Les énoncés discursifs sur la clôture sont nécessaires : mais insuffisants si l’on veut déformer la clôture, la déplacer aussi. Non seulement telle ou telle clôture mais la forme «clôture», la structure clôturante. En ce sens, il n’y a pas de clôture d’un ensemble (par exemple la métaphysique) qu’on puisse rapporter à son autre ou à son opposé. Le schème de cette clôture oppositionnelle est justement ce par quoi la métaphysique ou le phallogocentrisme tentent en vain de se recentrer, c’est leur logique, leur rapport à l’autre ne peut donc y obéir, il doit avoir une autre structure.

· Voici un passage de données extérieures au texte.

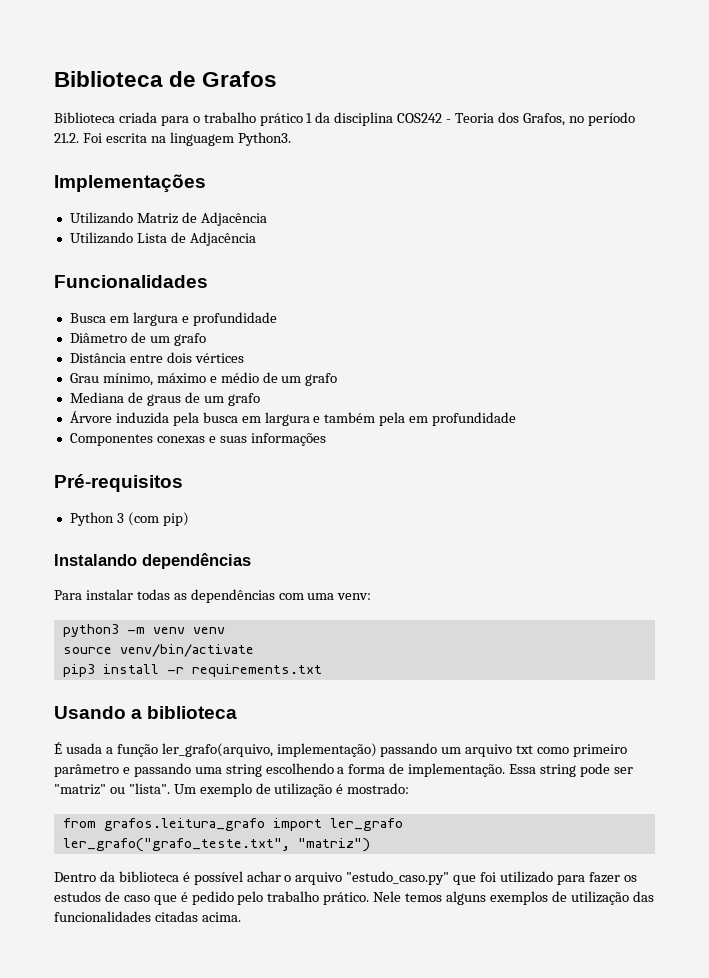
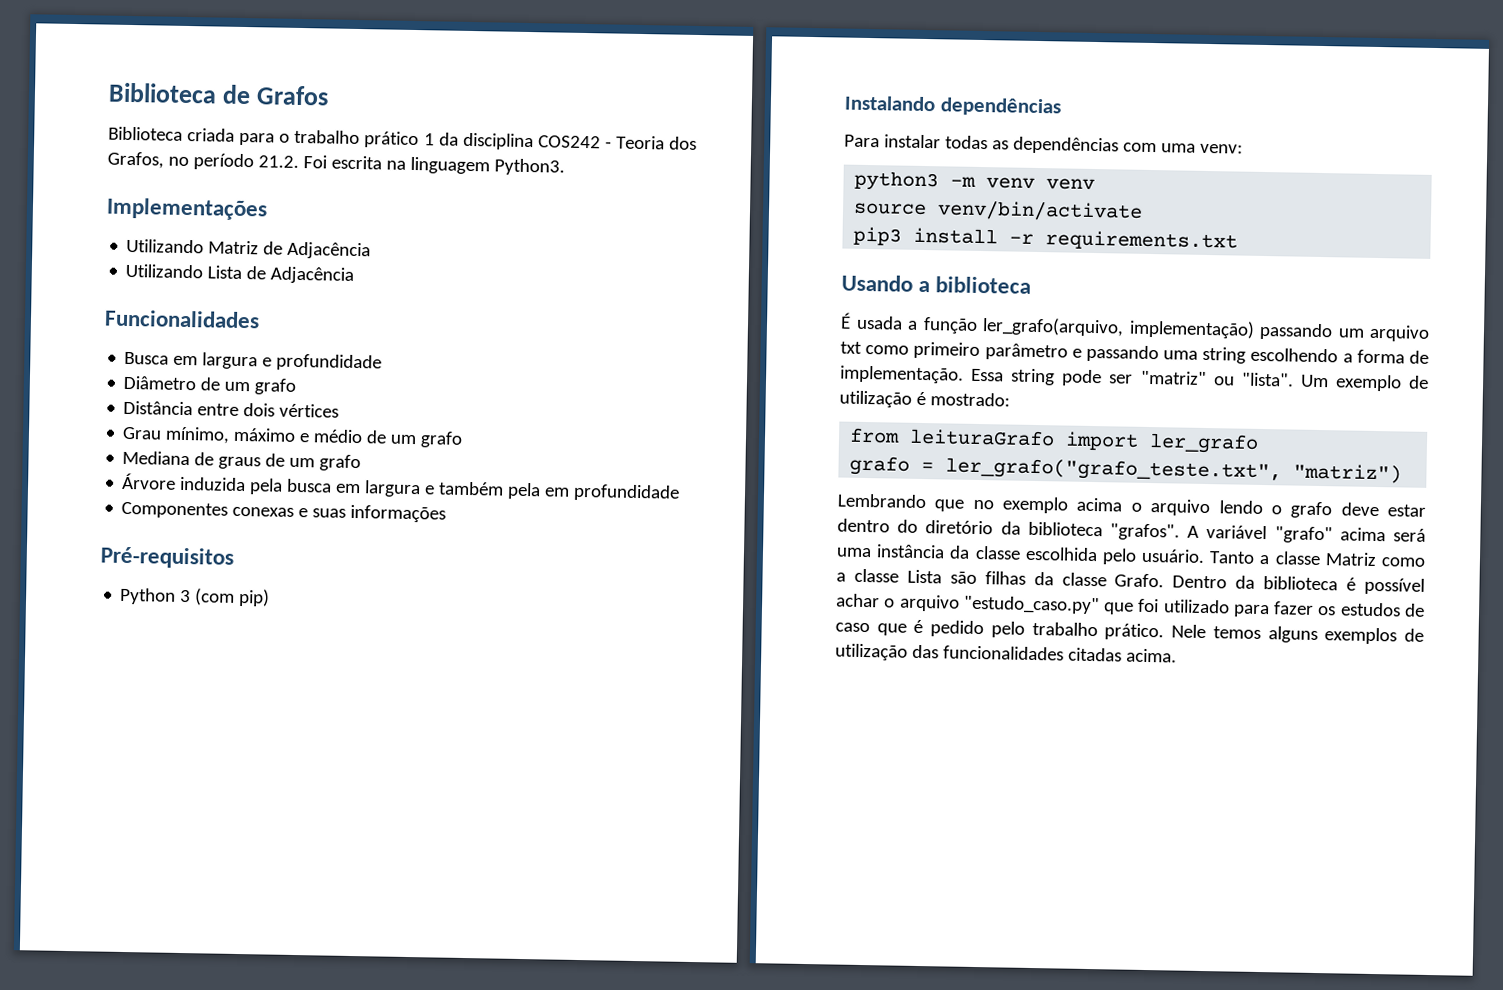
- from grafos.leitura_grafo import ler_grafo
+ from leituraGrafo import ler_grafo
- ler_grafo("grafo_teste.txt", "matriz")
+ grafo = ler_grafo("grafo_teste.txt", "matriz")
+ Lembrando que no exemplo acima o arquivo lendo o grafo deve estar dentro do diretório da biblioteca "grafos". A variável "grafo" acima será uma instância da classe escolhida pelo usuário. Tanto a classe Matriz como a classe Lista são filhas da classe Grafo.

C’est cette forme clôture qu’à travers chaque clôture il s’agit peut-être de piéger. Il s’agit, s’agit : j’ai souvent privilégié à dessein cette locution, elle évite la prescription éthico-pédagogico-professorale du il faut et reconduit l’effet de loi à une instance qu’un sujet ne saurait maîtriser. S’agit toujours d’un piège, donc: piéger la clôture au point qu’on n’arrive plus à se rassurer dans la circonprescription d’un code, et que croyant lire une «thèse» on se fasse refiler une prothèse qui oblige à transformer le code, à détraquer la traduction pour y débusquer les intérêts sommeillants. Croyant lire de la littérature (éventuellement d’avant-garde), on avale une démonstration sur le rassis de l’avant-garde. Et réciproquement : croyant pouvoir s’agripper à une conclusion manipulable, on se voit (ou on ne se voit pas) dessaisi par la force intraitable d’un simulacre. Cette pratique de la contrebande, que j’essaie de théoriser et d’accélérer dans Glas, ne se signe pas, ni dans son initiative ni dans sa fin. Elle s’agit: cette impossibilité de signer ou de se réapproprier un bénéfice de contrebande, notre petit épisode historique a peut-être pour spécificité de pouvoir l’exhiber un peu mieux, un peu plus vite (petit progrès dans la machine). Ce que je «signe» s’entretient finalement de cette petite accélération, je ne le dis pas pour minimiser selon la décence car je crois aussi que la petite accélération peut donner lieu à tous les écarts, à des dérapages dont on ne revient plus...

 

C’est-à-dire qu’auparavant vous avez utilisé un type de discours de forme assez classique, ou ce qu’on appelle ainsi, c’est-à-dire un discours thétique ou démonstratif, en donnant à lire avec la thèse quelque chose de tout autre. Dans La voix et le phénomène, le «jesuis» comme «je suis mort» surgit avec sa dimension phantasmatique, et c’est cette dimension qui se trouve exposée comme telle dans vos écrits postérieurs.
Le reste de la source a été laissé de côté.